- Task prompt -
Return each line of the entries that mentions the word "size".
* * *
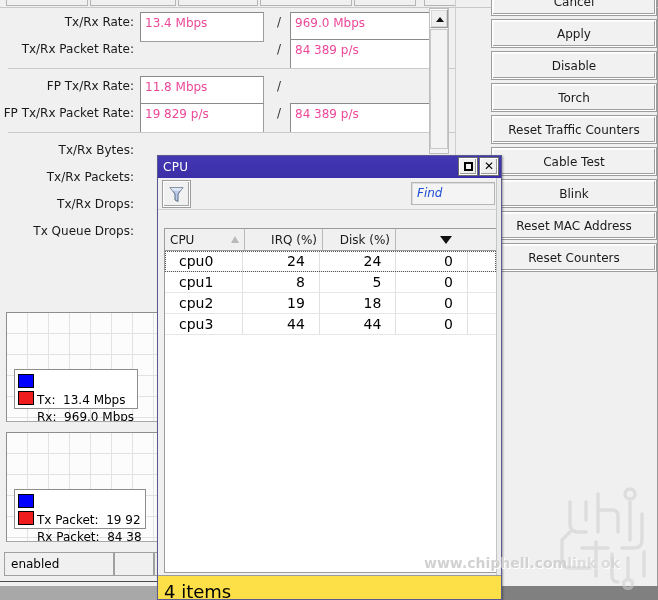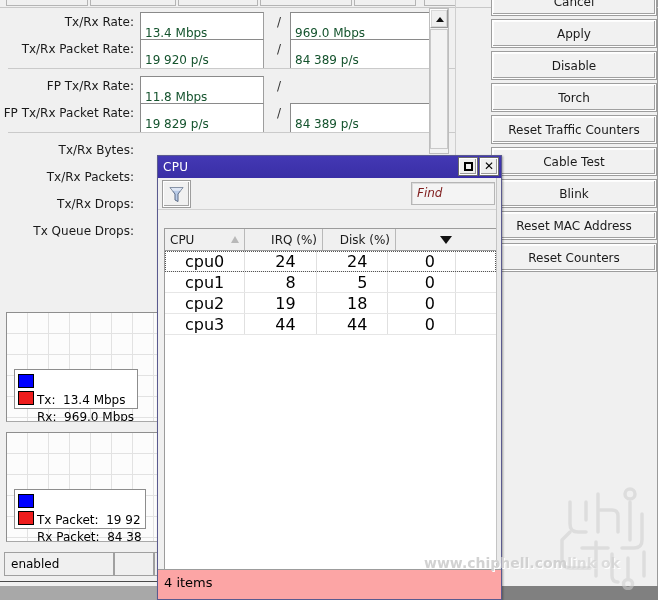--- a/index.html
+++ b/index.html
@@ -47,9 +47,9 @@
     background: #fff;
     border: 1px solid #9e9e9e;
     border-top-color: #8a8a8a; border-left-color: #8a8a8a;
-    padding: 12px 4px 0 4px;
+    padding: 2px 4px 0 4px;
     font-size: 12px; line-height: 16px;
-    color: #14532d; white-space: nowrap; overflow: hidden;
+    color: #ec4899; white-space: nowrap; overflow: hidden;
   }
   .fin-a { left: 140px; width: 124px; }
   .fin-b { left: 290px; width: 140px; }

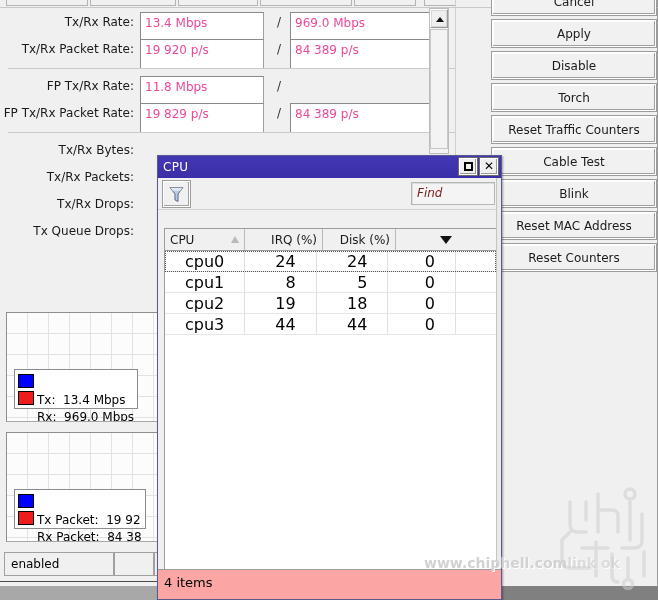--- a/index.html
+++ b/index.html
@@ -306,7 +306,6 @@
 
       <div class="frow">
         <div class="flabel">Tx/Rx Packet Rate:</div>
-        <div class="finput fin-a">19 920 p/s</div>
         <div class="fslash">/</div>
         <div class="finput fin-b">84 389 p/s</div>
       </div>

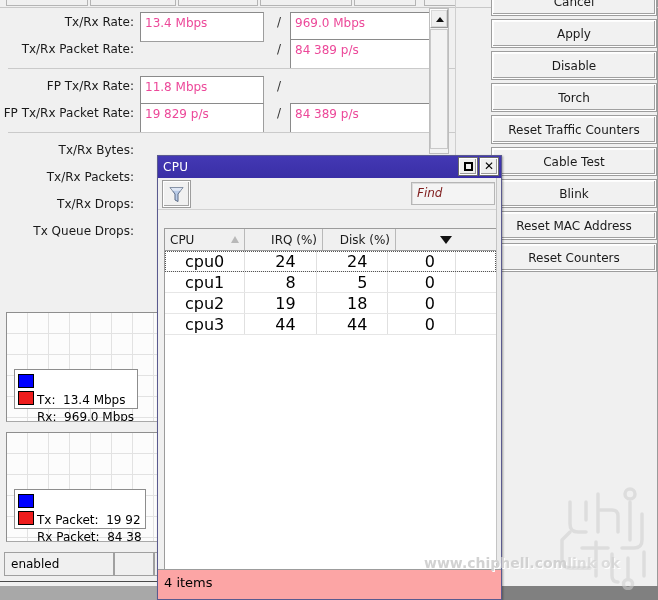--- a/index.html
+++ b/index.html
@@ -209,7 +209,7 @@
     border: 1px solid #b6b6b6;
     box-shadow: inset 1px 1px 0 #dcdcdc;
     padding: 3px 0 0 5px;
-    font-size: 12px; font-style: italic; color: #7f1d1d;
+    font-size: 12px; font-style: italic; color: #1d4ed8;
   }
 
   .cpu-table { position: absolute; left: 6px; top: 72px; width: 333px; height: 345px;

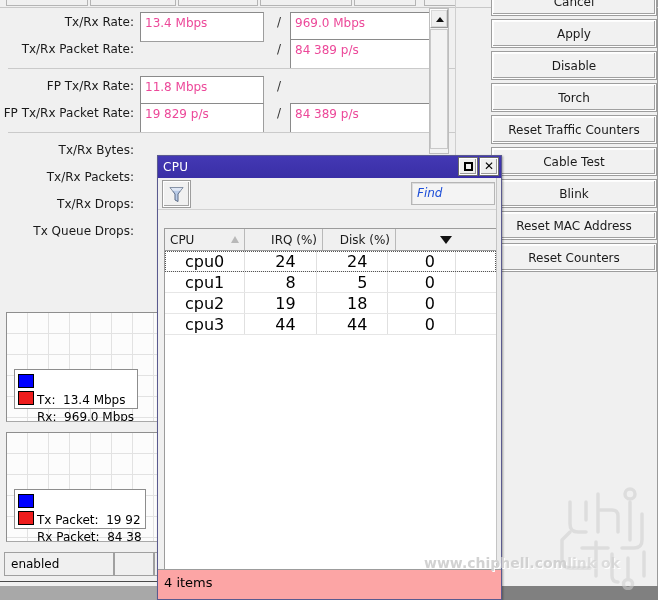--- a/index.html
+++ b/index.html
@@ -244,7 +244,7 @@
   .cpu-row.focused { outline: 1px dotted #555; outline-offset: -1px; }
   .td {
     display: flex; align-items: center;
-    padding: 0 20px; font-size: 16px; color: #000;
+    padding: 0 14px; font-size: 14px; color: #000;
     border-right: 1px solid #e0e0e0;
   }
   .td.num { justify-content: flex-end; }

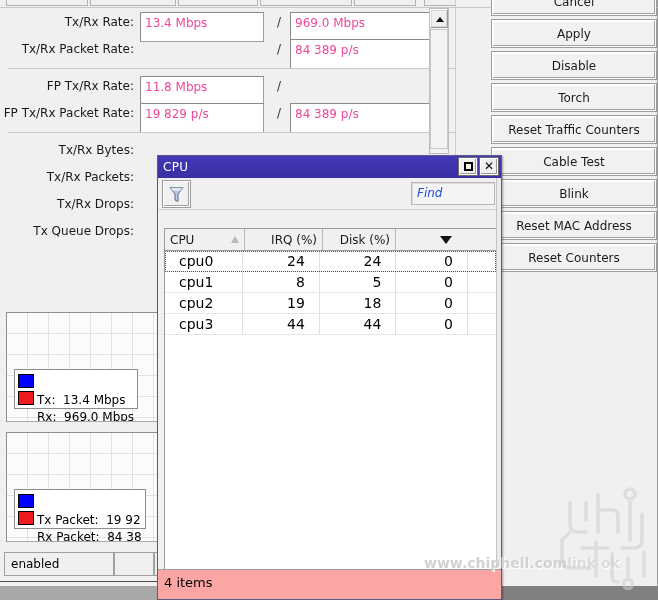--- a/index.html
+++ b/index.html
@@ -251,11 +251,11 @@
   .td-rest { flex: 1 1 auto; border-right: none; }
 
   .cpu-status {
-    position: absolute; left: 0; bottom: 0; width: 343px; height: 30px;
-    background: #fca5a5;
+    position: absolute; left: 0; bottom: 0; width: 343px; height: 24px;
+    background: #fde047;
     border-top: 1px solid #9c9c9c;
     padding: 5px 0 0 6px;
-    font-size: 13px;
+    font-size: 18px;
   }
   .cpu-scroll-right {
     position: absolute; right: 0; top: 22px; width: 5px; bottom: 24px;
* * *
- Answer -
     font-size: 12px; line-height: 16px;
-    font-size: 12px; font-style: italic; color: #7f1d1d;
+    font-size: 12px; font-style: italic; color: #1d4ed8;
-    padding: 0 20px; font-size: 16px; color: #000;
+    padding: 0 14px; font-size: 14px; color: #000;
-    font-size: 13px;
+    font-size: 18px;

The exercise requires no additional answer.